Articulação crítica ao modelo de feira de arte, nove galerias de São Paulo iniciaram no último sábado (30) o Condo, projeto de colaboração com casas estrangeiras.

A ideia é expandir, com menos custos para as representações de outros países, uma frente formada por quem já não vê muita vantagem em retornar ao velho formado de estandes.

As exposições que integram o projeto Condo nesta edição estão nas galerias Jaqueline Martins Marilia Razuk, Luciana Brito, Leme AD, Sé Galeria, Casa Triângulo, Central Galeria, Raquel Arnaud e Lume.

Segundo Jaqueline Martins, idealizadora do Condo no Brasil, o projeto se destina a estimular a circulação internacional de galerias e criar uma vitrine alternativa para um modelo que ela considera enferrujado, o das feiras de arte, "que continua igual desde os anos 1980".

A galerista não se refere apenas a SP-Arte, maior feira do setor no Brasil - que abre nesta quarta (3) -, mas também a similares do circuito internacional.

"Esse modelo segue sendo útil, mas é fundamental que ele seja arejado", diz Jaqueline. "As galerias da minha geração estão interessadas em rever seus modelos de atuação", diz.

Ela também reclama dos preços cobrados pelas feiras dos expositores e considera que o Condo oferece uma alternativa mais econômica.

Segundo Jaqueline, a proposta não deixa de lado, porém, algumas estratégias tradicionais dos grandes eventos, como promover encontros com colecionadores e diretores de museus.

O projeto surgiu há quatro anos e acontece em Londres e Nova York. A rede de galerias participantes está se expandindo: contra as nove galerias que estão hoje no projeto em São Paulo, no ano passado a única que participou da Condo foi a Jaqueline Martins.

Segundo Chiara Tiberio, representante da P420, a galeria italiana participou da SP-Arte há dois anos, mas a decisão foi de não repetir a experiência dessa vez, ainda que ela tenha sido "positiva".

Tiberio explica que a opção de não participar da feira agora se deve a uma coincidência de datas. Também será realizada na próxima semana a Miart, feira internacional de Milão, à qual a P420 deu preferência. Para a Condo, a galeria traz o artista Joachim Schmid, que trabalha com interferências em materiais fotográficos.

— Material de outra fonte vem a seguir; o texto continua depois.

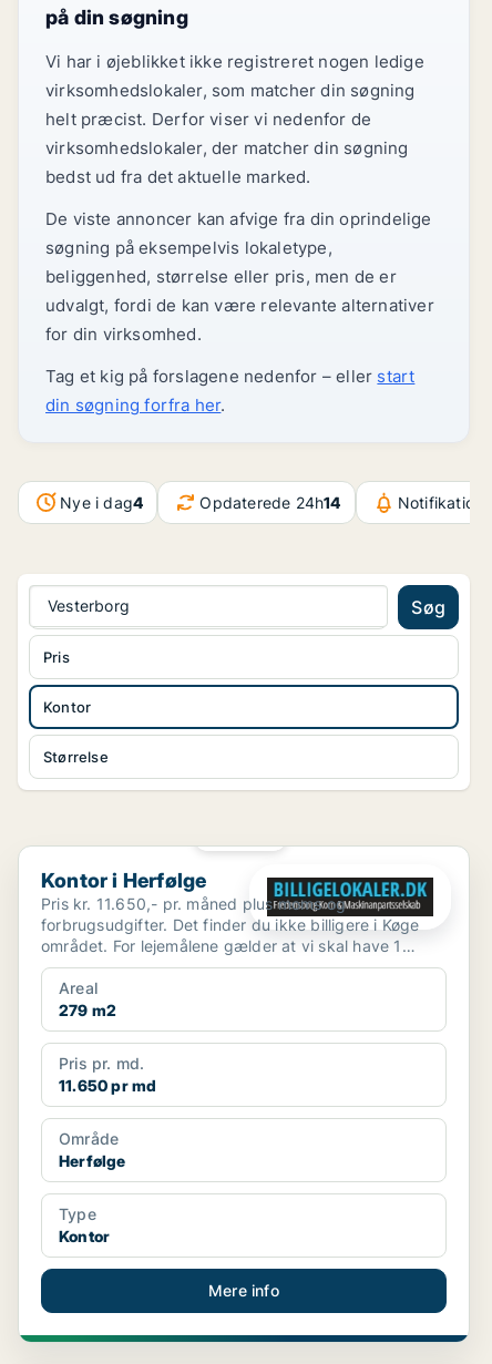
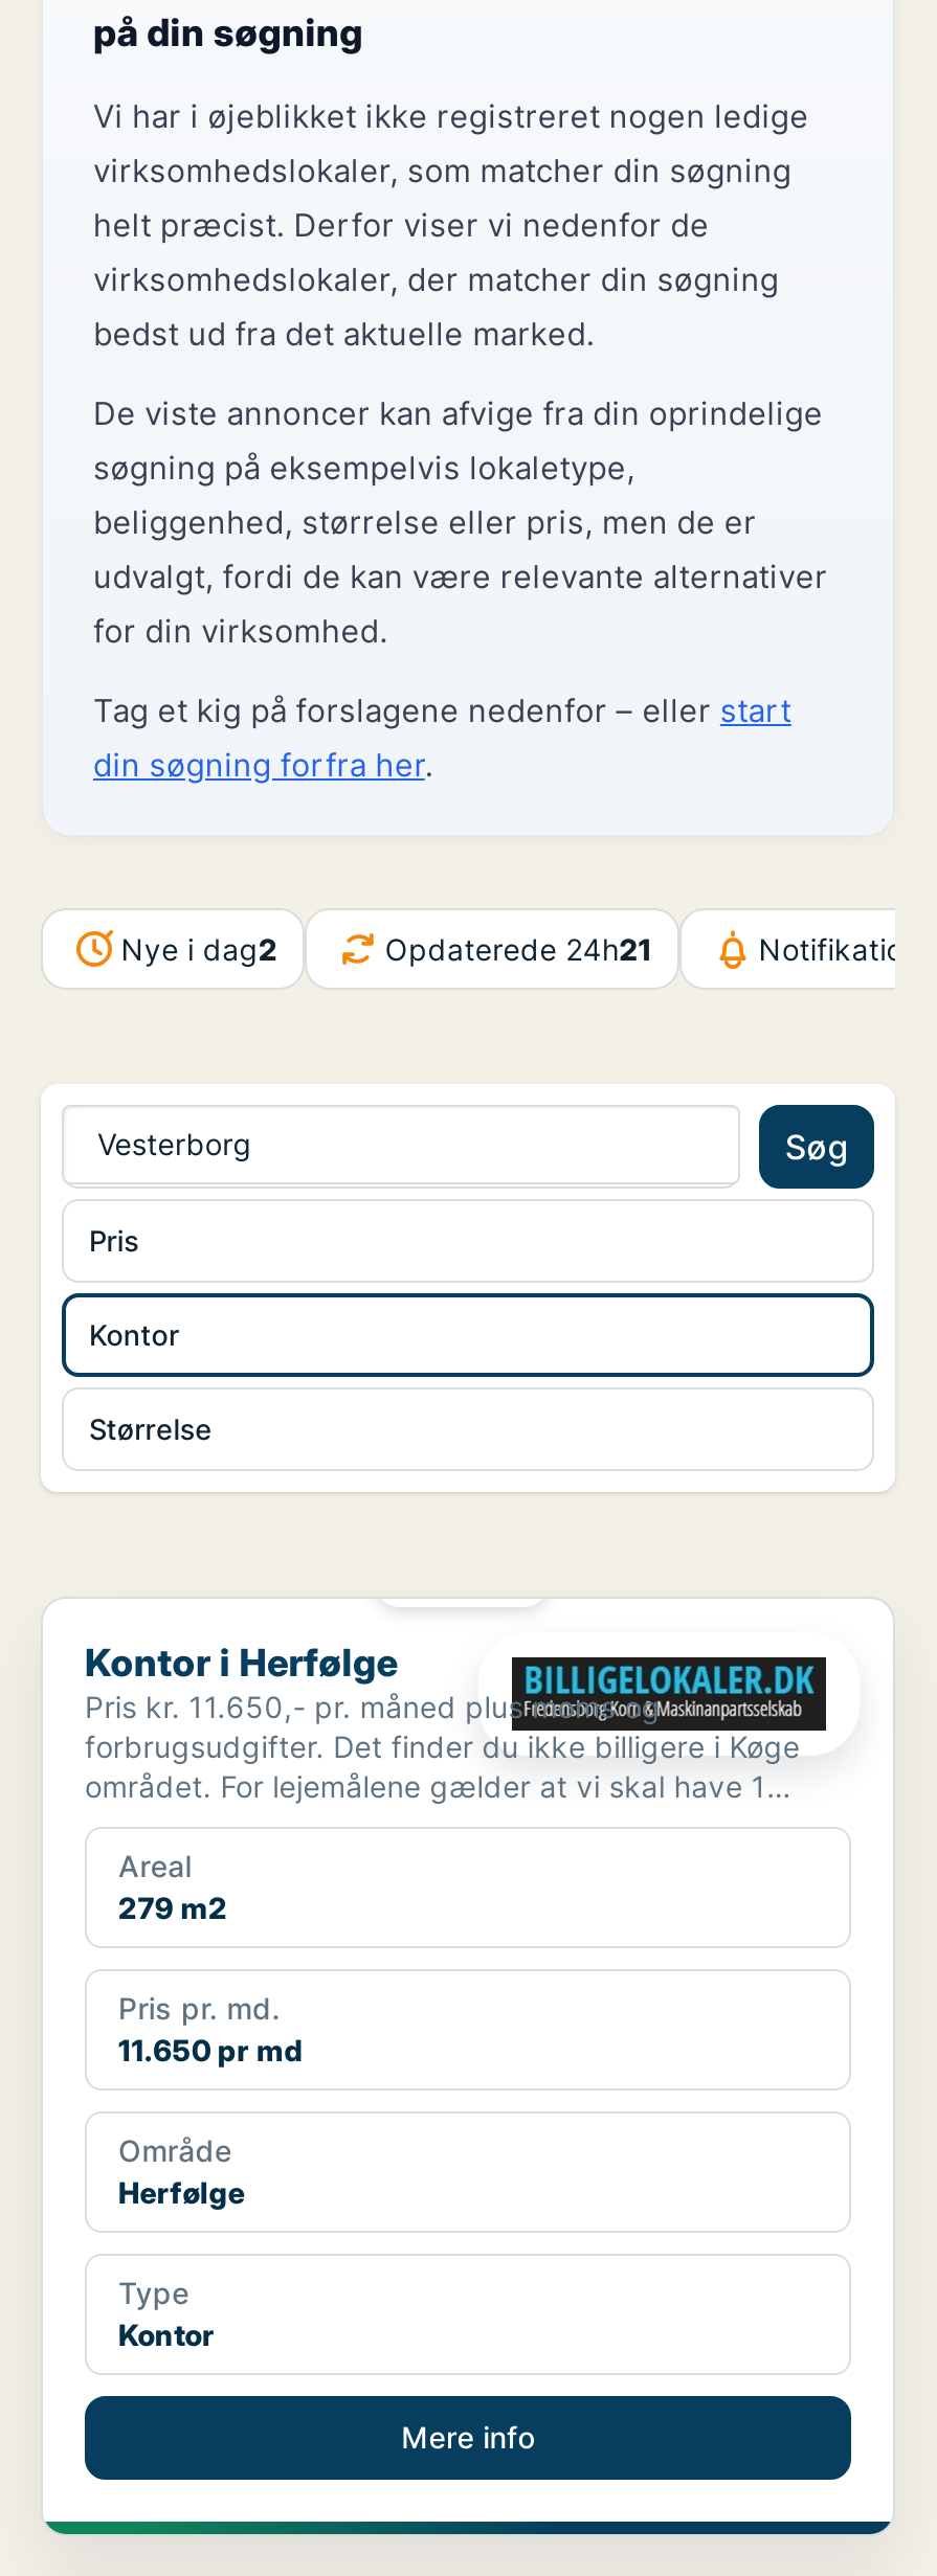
[60,493,143,511] Nye i dag4 -> [121,930,278,966] Nye i dag2
[200,493,341,511] Opdaterede 24h14 -> [385,930,651,966] Opdaterede 24h21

Na Jaqueline Martins, Schmid vai exibir um trabalho antigo, Fixfoto, de 1986.

Segundo Tiberio, a P420 participa de ao menos dez feiras de arte por ano. "Mesmo não sendo um modelo perfeito, ele ainda é o que nos permite encontrar jornalistas, curadores e colecionadores. E achamos que é muito bom voltar agora para São Paulo e mostrar nosso interesse no cenário brasileiro, agora pela Condo."

Dentro do projeto, a galeria Marília Razuk recebe duas instituições estrangeiras, a Galerie Antoine Levi, de Paris, apresentando trabalhos da artista Lisetta Carmi. E o Instituto de Visión, de Bogotá, com trabalhos da artista Amalia Pica, que cria esculturas e instalações em geral relacionadas à arquitetura do espaço expositivo.

Também merece destaque a hospedagem que a Casa Triângulo dá à Grimm Gallery, que tem sede em Amsterdã e Nova York, e que traz para São Paulo produções do do artista Guido van der Werve.